En janvier 2024, à la suite de l’évasion d’Adolfo Macias, alias Fito, leader du gang des Choneros, le président a décrété l’état de « conflit interne », ainsi que l’état d’urgence, donnant le contrôle à l’armée des prisons et des rues. L’état d’exception a été renouvelé le 5 janvier dans plusieurs provinces, dont celle de Guayas où se trouve Guayaquil. La crise de l’insécurité et l’augmentation de la violence armée en Équateur, marquées par la présence de la criminalité organisée et une brutale répression étatique, touchent directement la population.

Les « vingt-deux organisations terroristes », caractérisées comme telles par Noboa, continuent d’imposer un climat de terreur. Si par rapport à 2023, le taux d’homicides a baissé et atteint 38,7 pour 100 000 habitant·es, il reste un des plus élevés au monde. Le mois de décembre 2024 a été le plus meurtrier de l’année.
Absence de stratégie intégrale contre la violence

À l’autre bout de la ville, au nord de Guayaquil, les équipes de la Mission de l’alliance norvégienne déplorent un manque de stratégie globale : « Pour nous, qui travaillons dans les quartiers les plus vulnérables, la situation s’est aggravée. Les autorités se sont attaquées au trafic de drogue, mais d’autres activités lucratives se sont développées : enlèvements, extorsions – les vacunas –, observe Javier Gutierrez, directeur de la structure. Sans la mise en place d’une politique intégrale, cohérente, incluant la participation d’acteurs sociaux, ce n’est que l’action circonstancielle d’un gouvernement et de son armée contre le trafic de drogue. Mais d’autres types de violence augmentent. » (...)

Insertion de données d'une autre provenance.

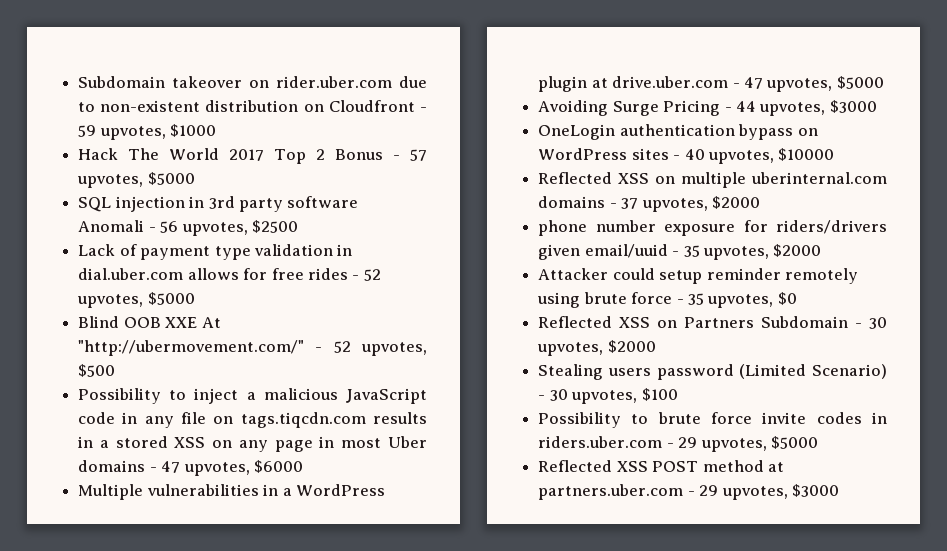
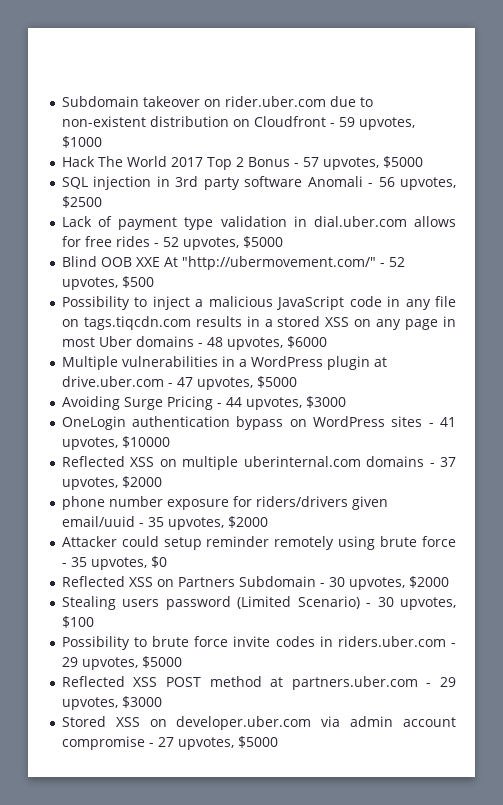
- Possibility to inject a malicious JavaScript code in any file on tags.tiqcdn.com results in a stored XSS on any page in most Uber domains - 47 upvotes, $6000
+ Possibility to inject a malicious JavaScript code in any file on tags.tiqcdn.com results in a stored XSS on any page in most Uber domains - 48 upvotes, $6000
- OneLogin authentication bypass on WordPress sites - 40 upvotes, $10000
+ OneLogin authentication bypass on WordPress sites - 41 upvotes, $10000
+ Stored XSS on developer.uber.com via admin account compromise - 27 upvotes, $5000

La mise en place de l’état d’urgence a en effet entraîné des violations des droits humains, liées à l’autonomie absolue octroyée à l’armée, principalement sur les populations les plus vulnérables et afrodescendantes. Le cas de Malvinas en est une illustration criante. « L’État n’a pas adopté une politique publique de sécurité, a mis en œuvre cet hypermilitarisme, en faisant sortir les militaires dans les rues. L’absence de projet stable ou clair de politique de sécurité publique conduit à ces actes de violence de la part de l’État lui-même », dénonce Abraham Aguirre, membre des équipes légales du Comité permanent pour la défense des droits de l’homme de Guayaquil (CDH), et avocat des familles de Malvinas.

Selon la Commission interaméricaine des droits humains (CIDH), un des groupes particulièrement touchés par les contextes de grande violence et d’insécurité, ce sont les enfants, les adolescent·es et les jeunes. (...)

En adoptant un discours belliqueux et musclé, l’État a renforcé les stéréotypes qui criminalisent les adolescent·es pauvres, exclu·es et racisé·es. Les afrodescendant·es représentent 4,8 % de la population, 40 % d’entre eux vivent dans la pauvreté. (...)

Les familles des victimes rencontrées par Mediapart précisent n’avoir pas reçu de condoléances de la part du chef de l’État. Toutes ont perdu leur travail à force de se consacrer aux rendez-vous judiciaires (...)

Le procureur indique que 146 disparitions forcées ont été recensées depuis 2014, mais de nombreuses familles redoutent ou ignorent les démarches à suivre, et n’entament pas de poursuites. (...)

Sandra Arteaga a réussi à déclencher le processus judiciaire. Ses deux garçons, Kleiner Pisco, 15 ans, et Carlos Pisco, 17 ans, sont victimes du même modus operandi, ils se sont fait enlever sur leur lieu de travail. « Nous avons l’impression de n’être pas protégés. Personne ne nous soutient. Nous n’avons rien », murmure-t-elle.